The comparison with Puerto Rico and Guam raises as many questions as it answers. Both are U.S. territories rather than states. They have elected representatives in the House of Representatives, but those representatives cannot cast final votes on the House floor. Territorial arrangements can also involve different tax treatment, federal benefits and constitutional rights than those enjoyed by residents of the 50 states. Alberta would therefore not necessarily receive the political influence that comes with statehood, despite having a population of several million people and an economy heavily tied to energy exports. Admission as a state would also require action by the U.S. Congress and could become entangled in American partisan politics. Anders’s proposal may appeal to separatists who view access to the enormous U.S. economy as an answer to the risks of independence. However, it also forces the movement to confront a fundamental question: whether leaving Canada would produce greater sovereignty or simply exchange influence in one federation for a less powerful position in another.

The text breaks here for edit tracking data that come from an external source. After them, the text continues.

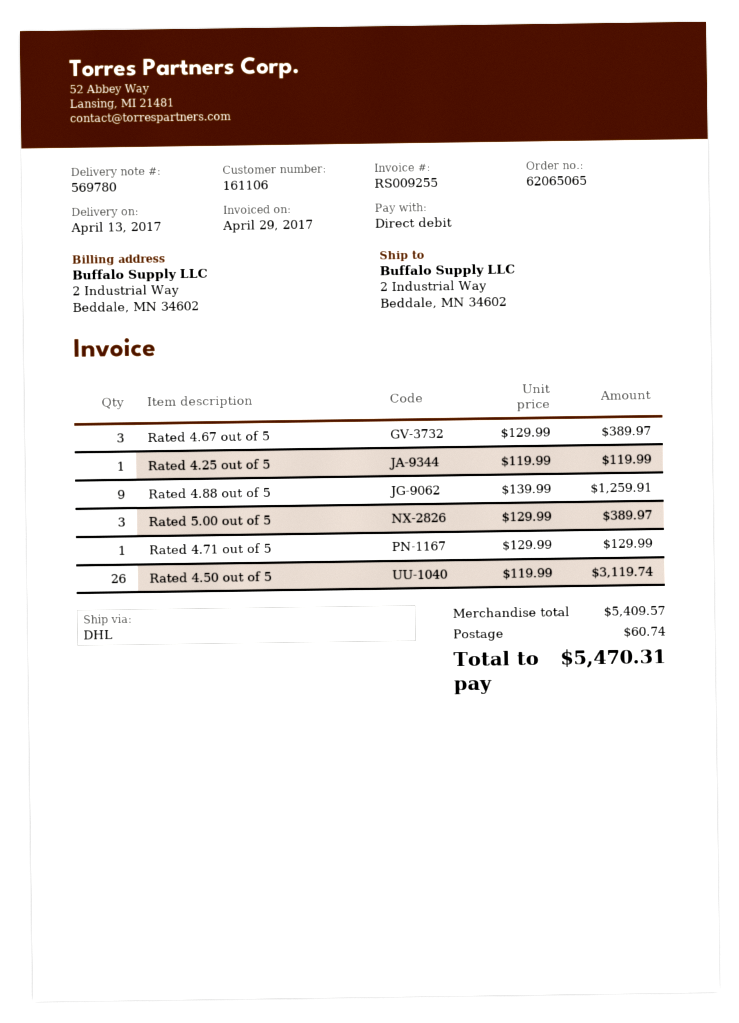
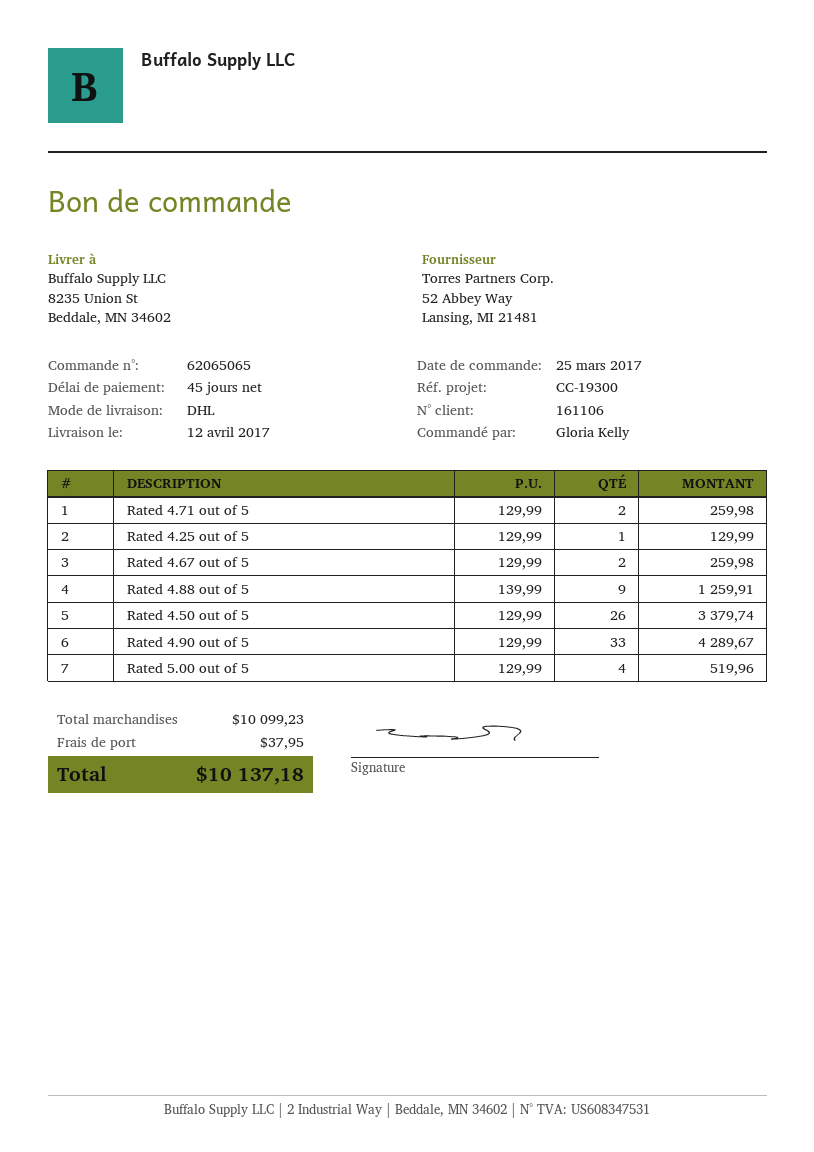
delivery date: 2017-04-13 -> 2017-04-12
ship to: 2 Industrial Way, Beddale, MN 34602 -> 8235 Union St, Beddale, MN 34602
Rated 4.67 out of 5: 3 x 129.99 = 389.97 -> 2 x 129.99 = 259.98
Rated 4.25 out of 5: 1 x 119.99 = 119.99 -> 1 x 129.99 = 129.99
Rated 5.00 out of 5: 3 x 129.99 = 389.97 -> 4 x 129.99 = 519.96
Rated 4.71 out of 5: 1 x 129.99 = 129.99 -> 2 x 129.99 = 259.98
Rated 4.50 out of 5: 26 x 119.99 = 3119.74 -> 26 x 129.99 = 3379.74
Rated 4.90 out of 5: none -> 33 x 129.99 = 4289.67
subtotal: 5409.57 -> 10099.23
shipping: 60.74 -> 37.95
total: 5470.31 -> 10137.18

Eric Lowther Adds Another Voice From the Reform Generation
Eric Lowther represented Calgary Centre from 1997 to 2000, first as a Reform MP and then as a member of the Canadian Alliance. During his single term, he served on committees examining industry, Canadian heritage, child custody and young people considered at risk. He lost the seat in the 2000 federal election, but his endorsement still matters because it further broadens the group of former parliamentarians willing to advocate openly for Alberta’s departure. Lowther, Hanger and Anders all entered federal politics through parties created to give Western Canada greater power within the national system. Their present position suggests that some veterans of that movement no longer believe internal reform offers an adequate answer.
Still, four former MPs do not establish that separation commands majority support among Albertans, nor do they demonstrate that current Conservative legislators share their position. Recent polling summarized by Reuters has generally placed separatist support at roughly one-third of the province’s voters. Premier Smith says she supports a “strong and sovereign Alberta within a united Canada,” and Poilievre has said his entire federal caucus would campaign against separation. The October 19 question is also non-binding. It asks whether Alberta should remain a province or whether the provincial government should begin the legal process required to pursue a later, binding referendum. Approximately 700,000 signatures were gathered across competing petitions seeking a public vote, showing that the subject has attracted considerable attention even though the two campaigns favour opposite outcomes. Lowther’s endorsement adds another recognizable name to the separatist side, but Alberta’s future will ultimately depend on current voters—not former office-holders revisiting battles that began decades ago.